When I arrived at Berkeley, Clarence – he was a tall, striking man with long grey hair tied in a pony tail – was finishing up the sequel to Traces. My office was located next to his – as it happens I now occupy his old office – and he would often call me in to check his translations (typed on 3×5 notecards) of some obscure German, Norwegian (!), Russian, or Italian text. Of course I was in no position to help at all since my French and Hausa exhausted my non-English language competency. But we talked often and at length –in fact he bequeathed to me some of his old teaching materials (slides), course outlines, readers and slides. I recall that he once asked me to give him a manuscript I was working on – I think he was simply curious as to what sort of geography interested me. He was characteristically generous, to a faul in fact, singing the praises of what I had penned, its clarity, its structure and quality of the prose. There was then a long silence. And then he uttered these words: “Of course Michael we have known this for about a thousand years”.
It was during this time that Clarence had another breakdown. He had been apprehended by the Oakland police in the early hours of the morning dressed in a bathrobe walking in his (rather posh) neighborhood among other things throwing rocks at houses. Not knowing who he was, the police took him to some sort of holding pen and subsequently to some sort of psychiatric facility. I went to visit him with my colleague David Hooson. Clarence was seated in a corner looking quite dreadful and when we approached he seemed to me terrified and withdrawn in equal measure. We finally coaxed some words out of him but he was extremely distraught, repeating over and over that “people” would “find out” that his scholarship was hollow and worthless, that he had nothing to offer and so on. It was all very upsetting. It turned out that Clarence had submitted the sequel to the University of California Press – a 2000 page manuscript – and it had been rejected. It was not clear what had transpired but I believe it somehow ended up on an editor’s desk who knew little about Glacken’s standing and perhaps the sheer size of the manuscript and its erudition perhaps seemed out of keeping with the times. It is not clear that it was sent out for review. More crucially the press did not retain a copy of the manuscript (as far as we know) and Clarence himself in the depths of his depression destroyed his own full copy. Clarence never returned to the Department after this incident and following his death we were left with his papers which contained notes and various incomplete versions of chapters and notes for example on Darwin and Marx. All of his papers are currently in the Bancroft Library on the Berkeley campus.
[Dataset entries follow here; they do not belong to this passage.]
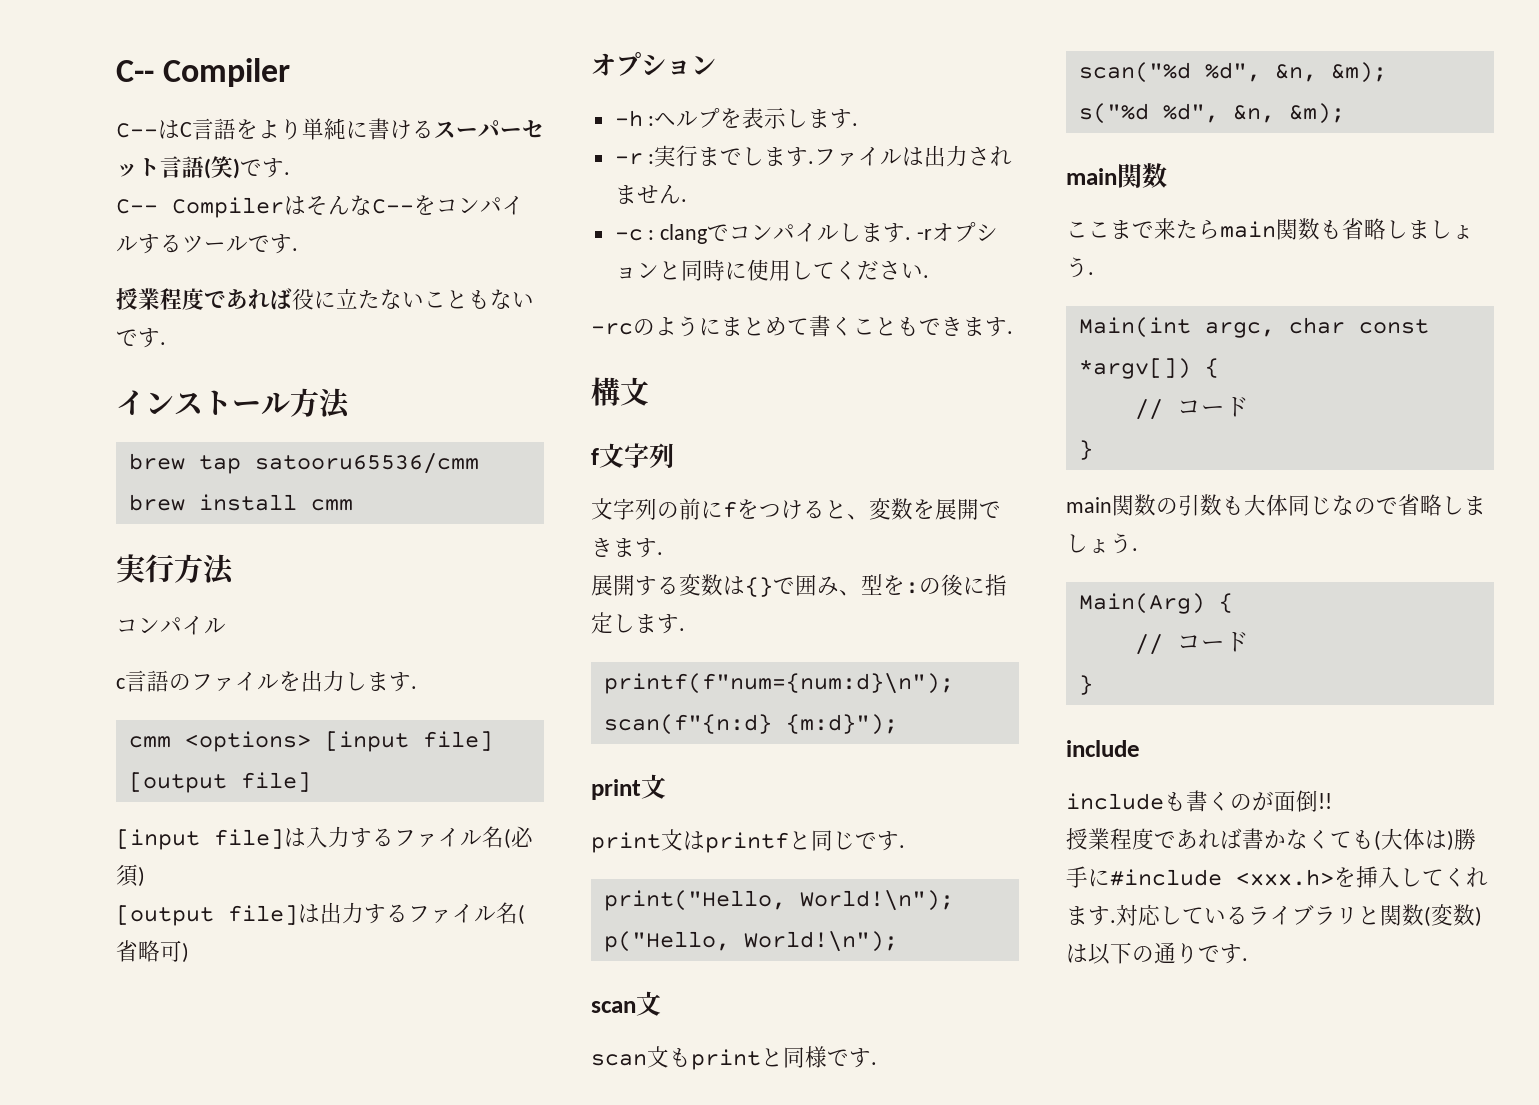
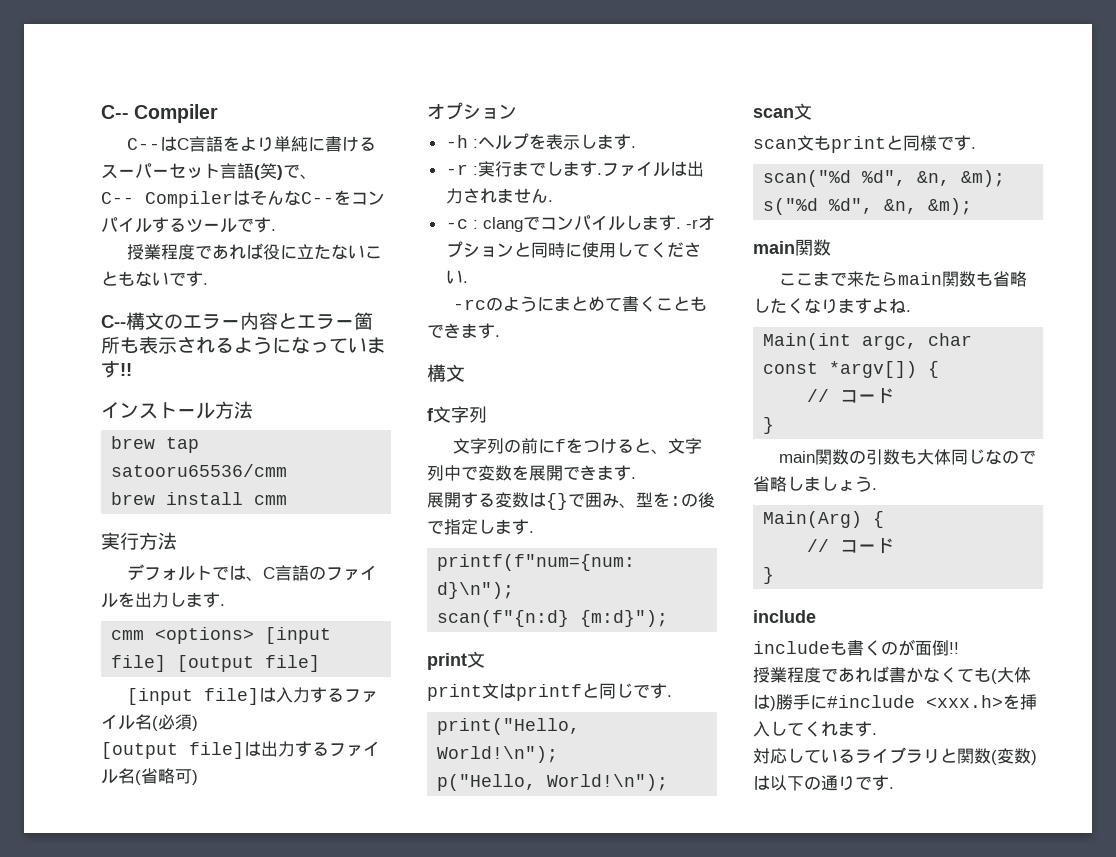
- C--はC言語をより単純に書けるスーパーセット言語(笑)です.
+ C--はC言語をより単純に書けるスーパーセット言語(笑)で、
+ C--構文のエラー内容とエラー箇所も表示されるようになっています!!
  実行方法
- コンパイル
- c言語のファイルを出力します.
+ デフォルトでは、C言語のファイルを出力します.
- 文字列の前にfをつけると、変数を展開できます.
+ 文字列の前にfをつけると、文字列中で変数を展開できます.
- 展開する変数は{}で囲み、型を:の後に指定します.
+ 展開する変数は{}で囲み、型を:の後で指定します.
- ここまで来たらmain関数も省略しましょう.
+ ここまで来たらmain関数も省略したくなりますよね.
- 授業程度であれば書かなくても(大体は)勝手に#include <xxx.h>を挿入してくれます.対応しているライブラリと関数(変数)は以下の通りです.
+ 授業程度であれば書かなくても(大体は)勝手に#include <xxx.h>を挿入してくれます.
+ 対応しているライブラリと関数(変数)は以下の通りです.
This is the context in which the matter of Clarence’s lost and missing work surfaced in the 1990s in the wake of his death in 1989. A number of us – and environmental historian and sociologist Ravi Rajan has performed heroic work here – naturally were concerned about the possible existence of a copy or some parts of the sequel to Traces and whether it might be possible to reconstruct some, even large, parts of the original manuscript. It also appeared that he sent another collection of essays to the University of Texas A and M press in 1980 entitled Reflections on the Man-Nature Theme as a Subject for Study but it is not clear what happened to this project and why it never appeared. An even bigger mystery, as Ravi Rajan discovered, is a complete handwritten manuscript that lies in the Glacken archive entitled, Man and Nature, Selected Essays, consisting of discussions of some of the central geographical ideas of selected individuals from the late eighteenth century onward. The text addresses the modern idea of the habitable word -through population theory and the limited area of the world; human modifications of the environment and the theories of geographical determinism; changing concepts of the soils; and the various ideas of nature that have arisen and their relation to the study of human culture. The treatment was exegetical but alas has no footnotes nor date. Apparently none of Glacken’s former colleagues knew about the existence of this manuscript but it may bear a resemblance to a shorter book project Glacken had discussed with publishers at various times after 1970.
In short, much spadework and investigation was required, going through the Glacken papers – Ravi Rajan a sociologist at the University of California Santa Cruz and Adam Romero a doctoral student at Berkeley were centrally involved in this project – to determine what actually existed. It quickly became clear that only a very few chapters were in a condition that might plausibly be published after considerable editing and transcription. As a consequence the three of us proposed combining these chapters with some of his early work, including parts of his dissertation, and other important contributions appearing in more obscure scholarly outlets. When completed, this book will be more of a Glacken “reader” – and nothing like (I presume) the manuscript he completed in the mid-1980s for publication- but nevertheless will contain some of his lost work.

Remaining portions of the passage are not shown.